The works clearly relate to McCarthy era abuses of power, but Patterson also finds resonances with today’s political climate, particularly with the war on terror (re-named, he notes. Like McCarthy, Obama clearly understands the power of language). The comparison is clear to see, the conjuring of an enemy for political gain, and Patterson’s anger at the situation clearly played a role in his decision to make the works.
There are other forces and interests at play here, however, that relate back to the artist’s interest in language. He describes the works as ‘book ends without the books’, and notes that they speak of the non-space that we inhabit in between the escapist displacement of the watching of a film and finding our feet in the outside world. Once again we find ourselves in a space of inbetween-ness, a state mirrored by the canvases themselves, which hover, as David Campany has noted, between canvas and screen. The feeling of linguistic disconnection Patterson likes to play with is also echoed by the glow of the letters, suggesting a bad transfer or that the projection is slightly out of sync.

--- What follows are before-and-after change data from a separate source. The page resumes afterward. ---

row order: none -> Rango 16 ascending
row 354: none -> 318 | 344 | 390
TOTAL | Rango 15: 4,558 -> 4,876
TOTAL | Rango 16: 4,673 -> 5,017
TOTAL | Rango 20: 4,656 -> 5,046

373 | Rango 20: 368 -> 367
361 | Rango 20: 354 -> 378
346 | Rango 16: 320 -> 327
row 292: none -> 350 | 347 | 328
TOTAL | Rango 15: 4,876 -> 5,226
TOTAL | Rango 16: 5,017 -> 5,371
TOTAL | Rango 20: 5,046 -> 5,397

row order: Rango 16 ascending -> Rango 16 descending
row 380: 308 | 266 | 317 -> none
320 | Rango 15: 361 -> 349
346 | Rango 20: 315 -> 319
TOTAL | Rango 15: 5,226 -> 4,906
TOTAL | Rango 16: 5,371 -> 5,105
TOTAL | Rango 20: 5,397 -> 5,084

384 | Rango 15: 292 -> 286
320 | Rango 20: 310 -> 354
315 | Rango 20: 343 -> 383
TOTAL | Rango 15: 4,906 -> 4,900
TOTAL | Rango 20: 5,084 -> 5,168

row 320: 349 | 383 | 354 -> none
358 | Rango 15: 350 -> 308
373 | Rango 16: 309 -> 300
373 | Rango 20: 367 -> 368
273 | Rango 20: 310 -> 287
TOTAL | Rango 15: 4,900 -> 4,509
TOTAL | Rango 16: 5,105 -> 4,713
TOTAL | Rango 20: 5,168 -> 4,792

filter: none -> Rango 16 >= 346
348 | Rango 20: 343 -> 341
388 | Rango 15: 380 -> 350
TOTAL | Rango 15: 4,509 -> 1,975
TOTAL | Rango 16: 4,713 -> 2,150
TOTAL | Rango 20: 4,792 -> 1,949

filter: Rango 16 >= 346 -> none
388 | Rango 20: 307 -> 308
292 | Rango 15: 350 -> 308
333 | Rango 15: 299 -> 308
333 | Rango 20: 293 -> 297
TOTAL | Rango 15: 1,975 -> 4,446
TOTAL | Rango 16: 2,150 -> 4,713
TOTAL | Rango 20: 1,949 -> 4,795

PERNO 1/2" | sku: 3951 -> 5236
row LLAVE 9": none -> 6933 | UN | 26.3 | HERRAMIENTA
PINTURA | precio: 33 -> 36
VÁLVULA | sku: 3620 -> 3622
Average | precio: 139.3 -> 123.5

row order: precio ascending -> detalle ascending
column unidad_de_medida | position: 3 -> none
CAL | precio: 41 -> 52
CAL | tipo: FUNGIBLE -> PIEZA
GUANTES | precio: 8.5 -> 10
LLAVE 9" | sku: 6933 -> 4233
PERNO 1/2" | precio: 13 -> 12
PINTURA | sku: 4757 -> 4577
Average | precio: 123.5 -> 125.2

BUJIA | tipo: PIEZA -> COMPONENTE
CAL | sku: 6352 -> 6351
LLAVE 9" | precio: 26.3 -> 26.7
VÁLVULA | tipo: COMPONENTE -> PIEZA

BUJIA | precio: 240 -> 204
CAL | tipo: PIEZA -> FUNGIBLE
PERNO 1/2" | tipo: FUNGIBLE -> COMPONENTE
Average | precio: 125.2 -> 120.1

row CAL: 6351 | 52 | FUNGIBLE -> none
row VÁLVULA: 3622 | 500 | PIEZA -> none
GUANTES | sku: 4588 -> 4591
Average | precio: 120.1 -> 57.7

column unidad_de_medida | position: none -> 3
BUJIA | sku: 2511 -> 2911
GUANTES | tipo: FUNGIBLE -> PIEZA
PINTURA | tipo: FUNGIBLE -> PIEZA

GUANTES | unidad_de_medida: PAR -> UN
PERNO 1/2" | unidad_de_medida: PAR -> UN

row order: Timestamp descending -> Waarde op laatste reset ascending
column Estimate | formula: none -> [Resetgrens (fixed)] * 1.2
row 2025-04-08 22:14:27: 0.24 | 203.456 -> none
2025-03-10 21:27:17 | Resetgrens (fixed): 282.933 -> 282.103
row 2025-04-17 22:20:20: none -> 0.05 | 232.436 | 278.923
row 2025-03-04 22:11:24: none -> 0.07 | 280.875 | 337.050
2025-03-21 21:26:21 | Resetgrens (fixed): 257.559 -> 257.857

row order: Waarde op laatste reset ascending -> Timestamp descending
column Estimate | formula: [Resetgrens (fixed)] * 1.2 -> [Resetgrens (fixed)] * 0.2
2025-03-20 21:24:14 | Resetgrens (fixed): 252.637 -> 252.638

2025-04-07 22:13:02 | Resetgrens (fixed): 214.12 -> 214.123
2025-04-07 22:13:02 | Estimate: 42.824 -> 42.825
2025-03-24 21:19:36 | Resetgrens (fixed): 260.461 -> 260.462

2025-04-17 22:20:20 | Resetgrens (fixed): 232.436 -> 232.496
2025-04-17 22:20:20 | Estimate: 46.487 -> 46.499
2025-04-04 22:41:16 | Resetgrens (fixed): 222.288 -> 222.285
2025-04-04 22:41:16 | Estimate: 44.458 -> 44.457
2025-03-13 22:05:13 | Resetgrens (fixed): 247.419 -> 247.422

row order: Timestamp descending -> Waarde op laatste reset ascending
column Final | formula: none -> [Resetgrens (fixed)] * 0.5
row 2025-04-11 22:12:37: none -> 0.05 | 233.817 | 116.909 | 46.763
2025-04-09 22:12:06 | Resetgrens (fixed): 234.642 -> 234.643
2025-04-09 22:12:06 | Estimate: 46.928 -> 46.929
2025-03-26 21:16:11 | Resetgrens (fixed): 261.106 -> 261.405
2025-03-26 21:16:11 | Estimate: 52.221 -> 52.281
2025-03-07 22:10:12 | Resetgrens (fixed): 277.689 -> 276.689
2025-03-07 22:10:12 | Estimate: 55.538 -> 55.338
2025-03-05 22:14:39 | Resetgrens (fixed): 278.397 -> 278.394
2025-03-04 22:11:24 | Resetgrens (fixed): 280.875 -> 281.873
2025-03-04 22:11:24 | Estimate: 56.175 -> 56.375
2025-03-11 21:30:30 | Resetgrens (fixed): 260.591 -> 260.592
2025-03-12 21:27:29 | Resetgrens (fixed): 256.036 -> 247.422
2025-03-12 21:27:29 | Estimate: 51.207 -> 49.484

As our conversation draws to a close, I ask Patterson about the origins of The Dark Would anthology and exhibition, which lie in Philip Davenport’s ‘strong sense of time flowing by’ upon turning fifty, the ‘dark would’ constituting a reference to Dante’s description of his mid-life crisis feeling like being lost in a dark wood. Patterson offers a typically considered reply: ‘I am in the middle in terms of age but I don’t think that way in terms of the work. I move from idea to idea. I know a few people who’ve written life plans, which I’m impressed by, but I’m not that organised. Work is a controlling mechanism for me; order in the work can create order in the world even if it’s challenging a wider order… you create your own history in the work and police that history, you repair older works, revisit them–it’s enjoyable but ultimately you want to move on.’